Et si le Parlement rejetait la proposition du Conseil ? Dans ce cas, le parlement redonnerait la main au Conseil qui devra proposer un autre candidat. Reste à savoir si, alors, le Conseil présentera un des candidats présentés par les partis ou un autre candidat « de compromis. » Compte tenu des délais et des habitudes de l'UE, on peut imaginer que cette crise serait alors dépassée par la deuxième option. Une solution pourrait être alors de « récupérer » un candidat « secondaire » pour trouver une « solution parlementaire », par exemplaire le leader centriste et libéral Guy Verhofstadt qui n'a pas exclu cette hypothèse. Le nouveau président de la Commission sera sans doute un peu plus redevable au Parlement de sa position, mais nul ne pourra dissimuler l'essentiel : les électeurs n'auront alors pas « choisi » et la campagne n'aura été qu'un faux-semblant de plus. Difficile alors pour les partis européens de ne pas donner le sentiment d'avoir floué leurs électeurs…

Quatrième hypothèse : une majorité alternative « clivante »

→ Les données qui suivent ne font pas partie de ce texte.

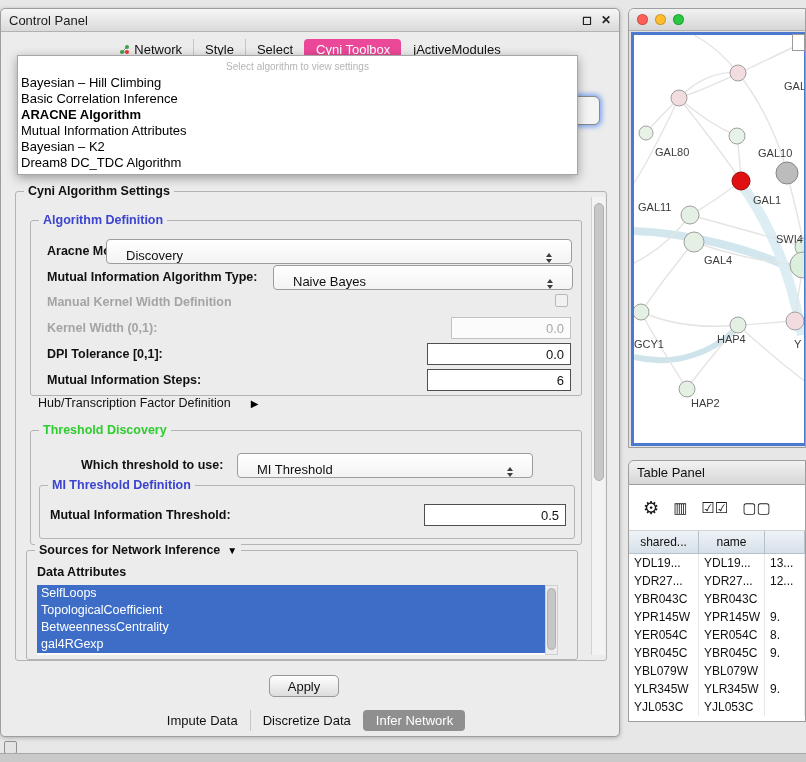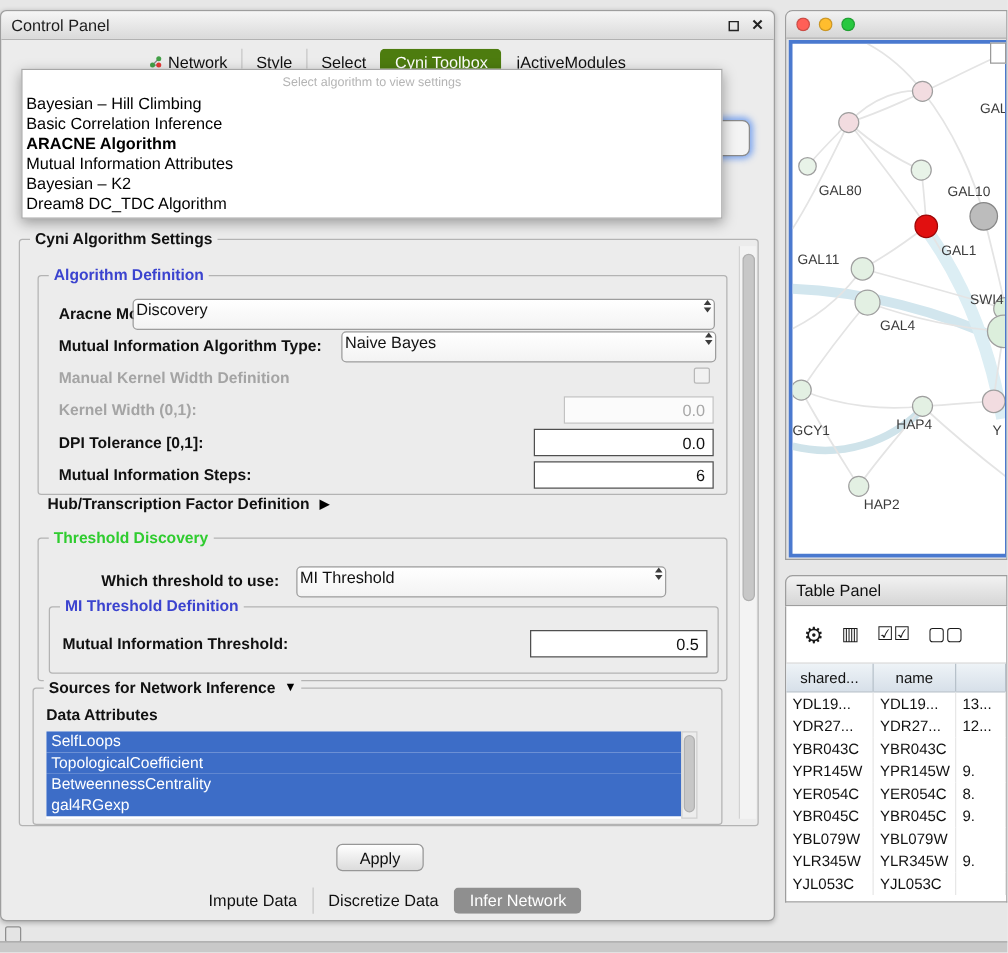"Cyni Toolbox" .tab.active { background: #4d7c0f -> #ec4899 }
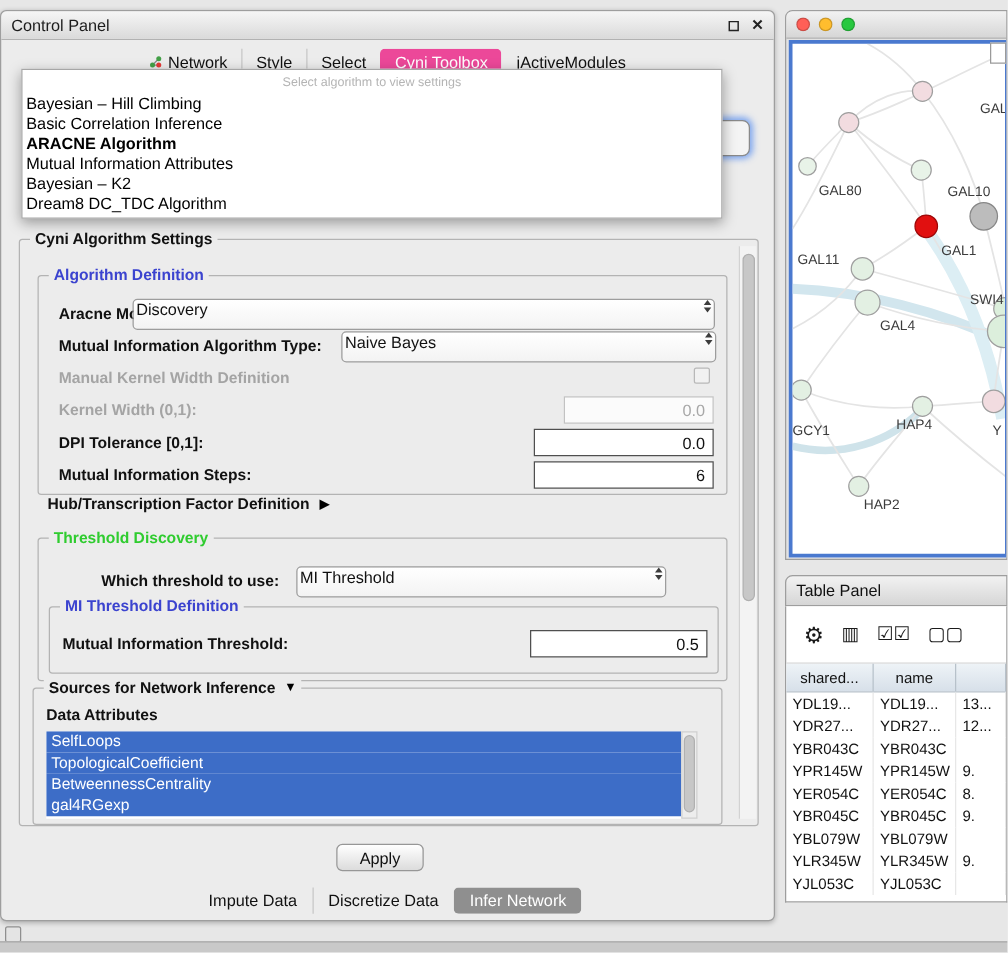"Discovery" .combo { align-items: flex-start -> flex-end; padding: 0 2px -> 0 19px }
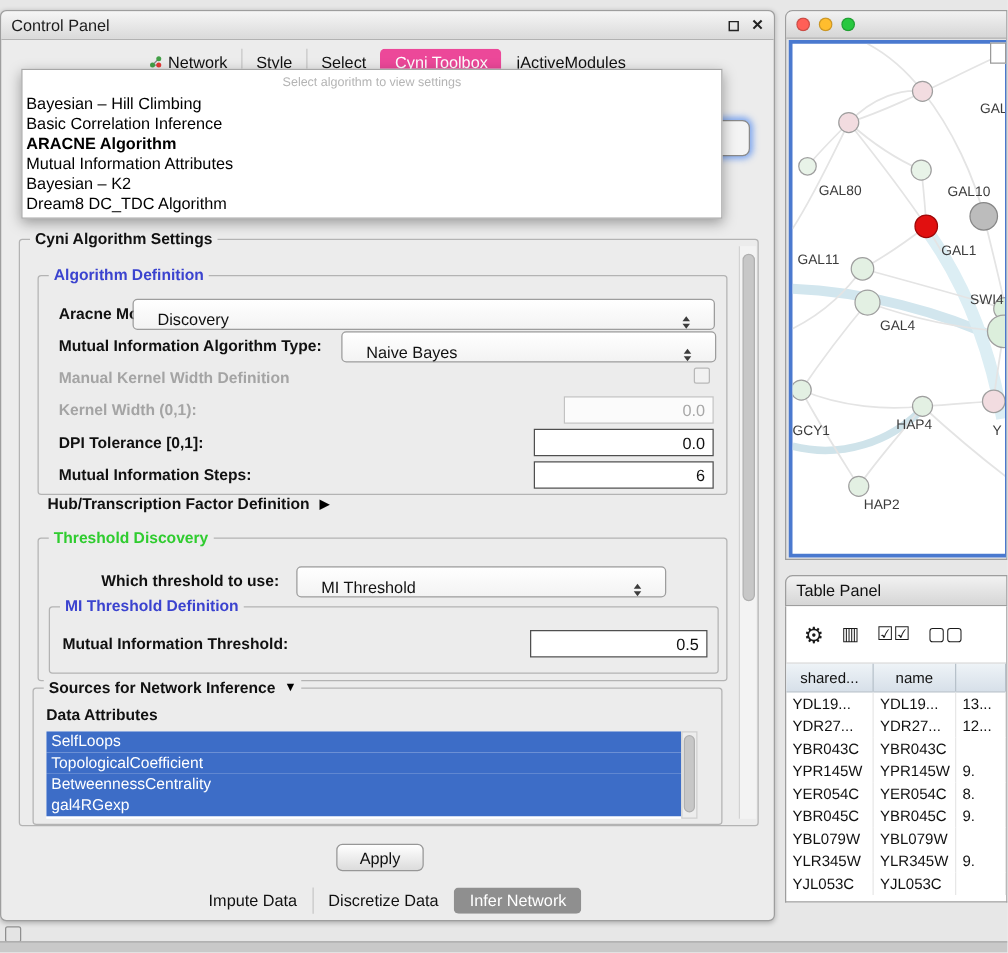"Hub/Transcription Factor Definition" .disclosure { font-weight: bold -> normal; gap: 8px -> 20px }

Quatrième hypothèse : une majorité alternative existe. Actuellement, la seule crédible semble un « bloc des droites » regroupant libéraux, conservateurs et conservateurs dissidents (groupe ECR regroupant les Conservateurs britanniques et la droite polonaise). Selon les dernières estimations, il manquerait huit sièges à cette majorité pour devenue absolue. Mais, pour obtenir un président issu d'une telle majorité excluant le PSE, cette dernière devra engager un bras de fer avec le Conseil où siègent plusieurs dirigeants socialistes. En théorie, une telle option est possible, mais elle supposerait que le Parlement rejette systématiquement les candidats du Conseil jusqu'à ce qu'il cède. De plus, elle n'aurait pas vraiment de sens dans la mesure où le président nommé devra diriger une commission issue des Etats membres, dont certains dépasseront cette majorité « de droite. » L'exécutif européen serait alors difficilement gérable.

Le calendrier

On verra donc dès dimanche soir plus clair dans la probabilité de ces trois scénarios. La réunion informelle du Conseil le 27 mai permettra d'emblée de jauger l'état d'esprit des chefs d'Etats et de gouvernements. Suivra un mois de discussion avant la réunion formelle du Conseil des 27 et 28 juin prochains au cours duquel sera choisi un nom à soumettre le 14 juillet au Parlement. Si la première hypothèse est vérifiée, on disposera alors d'un nouveau président de la Commission qui pourra commencer à constituer sa commission. Laquelle sera soumise collectivement au vote des parlementaires en octobre. En cas de bras de fer entre Conseil et Parlement, les délais pourraient être beaucoup plus longs.